Debate Magazine

Economic Myths: Asset Prices and Interest Rates

Posted on the 22 March 2014 by Markwadsworth @Mark_Wadsworth
The traditional explanation is for example here at marginal revolution:
There has been a lot of discussion recently of Fed policy, tapering, and asset price “bubbles.”
One point to bear in mind is that when interest rates are low even rationally determined asset prices may fluctuate wildly. Consider, the simplest Gordon model of asset prices in which future dividends are expected to be $100 forever, then the asset price is $100/r where r is the interest rate.
If r is .1, for example, then the stock will be worth $1,000. At an interest rate of 10% the price of an asset that pays $100 forever is just $1,000 because the future is heavily discounted. If the interest rate were to fall to 9%, the asset price would rise to $1,111.11 ($100/.09).
The asset is worth more at a lower interest rate because the future counts for more but not that much more since the far future is still discounted to near zero.

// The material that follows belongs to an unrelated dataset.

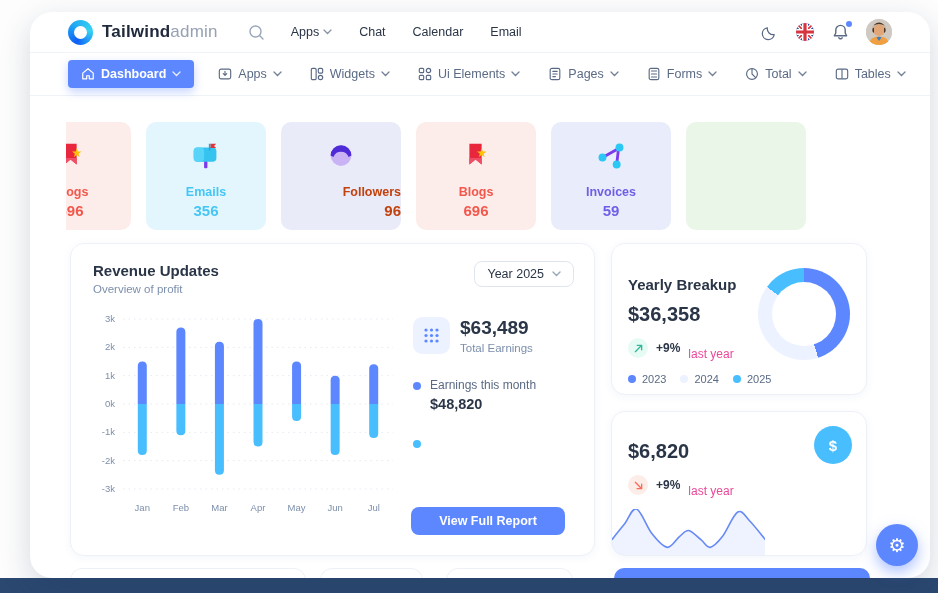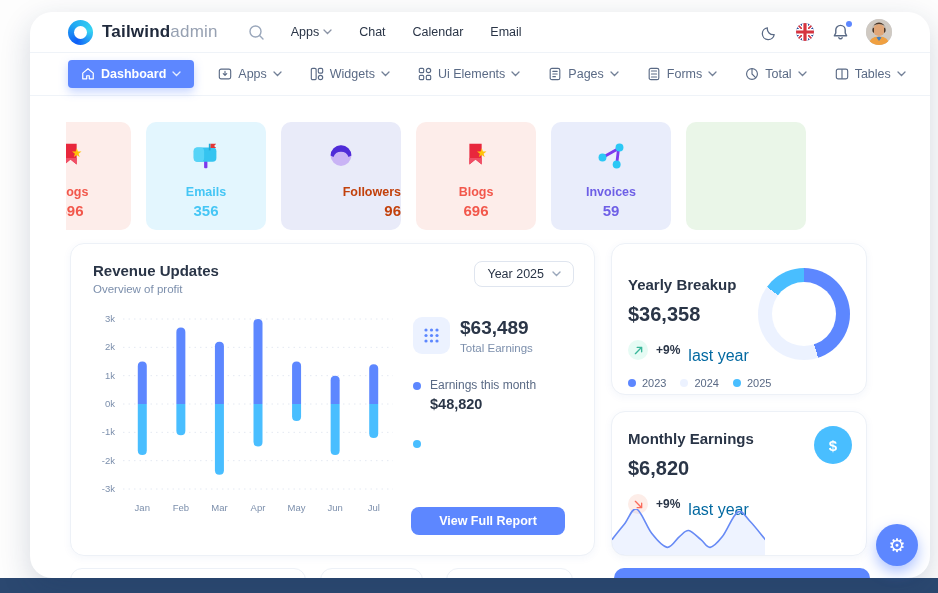"last year" .chg-lbl { color: #0369a1 -> #ec4899; font-size: 16px -> 12px }
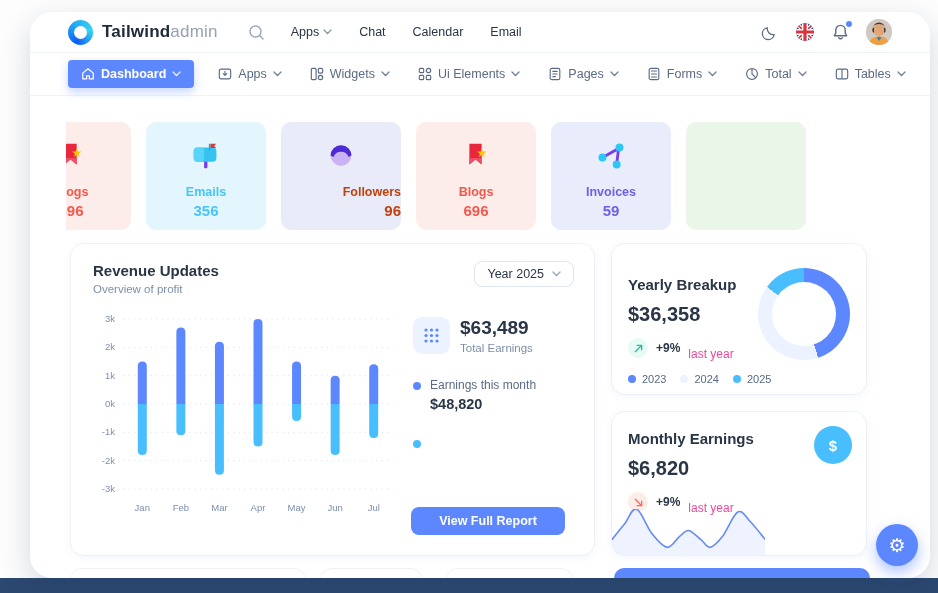"Monthly Earnings" div.card-title { html: <div>Monthly Earnings</div> -> none }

Yes there is a lot of truth in that, even though on closer inspection it is credit availability (i.e. QE) which influences 'asset' prices as much as interest rates.
But this is backwards logic; it is not the value of the actual asset which changes, it is the net present value of the future income to be derived therefrom. So using the word "asset" (or indeed "capital") to describe shares, land, government bonds etc is highly misleading.
If we think about real assets, like tools, machinery, vehicles, buildings, software, an advertising campaign to build up goodwill etc, the calculation is the other way round:
The businessman knows what it costs to buy such assets and has to make some sort of forecast of how much extra income he can derive from that real investment. Those are the two known/estimated figures. He then divides the expected return by the cost and that is the return on capital aka interest rate.
Income ÷ cost = rate of return
Faced with limited funds and a range of possibilities, he will choose the combination of projects with the highest expected overall return. The market rate of interest (in the financial sense) is dictated by whatever is the lowest rate of return; if the least promising project which is worth doing gives an expected return of 5% and the one after that only yields 4%, then the businessman will put his money in the bank for 4.5% interest; other businessmen will then borrow that money for 4.5% if they can find a project which returns more than that (ignoring the bank's spread); they are pre-spending future income and turning it into capital today.
And now for the arse backwards calculation applied to future income streams:
Income ÷ interest rate = asset price
The value of your tools, machinery, vehicles etc. does not change very much if interest rates change; and neither does the amount of income you can earn from them. Every business will try and get the most out of what they've got; so in the long run this will all level off and even out and we'll end up with business doing whatever is most profitable/creates most wealth. If expected return on capital increases, then investment in the most profitable kinds of capital increases to soak up that extra income etc.
Quite the opposite with financial assets which are in truth no such thing.
… it gets worse; if total expected earned income from real capital increases, there's a surge in demand for smartphones or apps or something, then in the medium term, the amount which businesses invest in producing new smartphones or apps goes up so more businesses are sharing more income; the real rate of return is stable.
So there's only any point in buying a future income stream if it is fairly fixed and nobody can compete it away, i.e. if there is a reasonable monopoly element i.e. rent included.
So if demand for smartphones or apps increases, the cost/value of your real assets stays the same and your share of the total income stays the same. But if rents increase then the net present value of land must also increase. The rents cannot be competed away, by definition, rents are that element of income which cannot be competed away; the part which can be competed away already has been.
[Of course smartphones and apps are protected by patents and other IP rights, which raise barriers to entry so the income from the patents and IP rights is to some extent rent, separate topic.]
… and worse. If the real economy is moribund, then businesses can't identify many profitable projects and the real return on capital falls, businesses are ore likely to put their spare cash in the bank, so credit availability increases and interest rates fall, so the net present value of rents i.e. land prices increase yet again.
So I know it is a bit clunky substituting the phrase "Capitalised value of future monopoly income streams" instead of "assets" in the context of land, government bonds, shares and IP rights, but it would be much more accurate.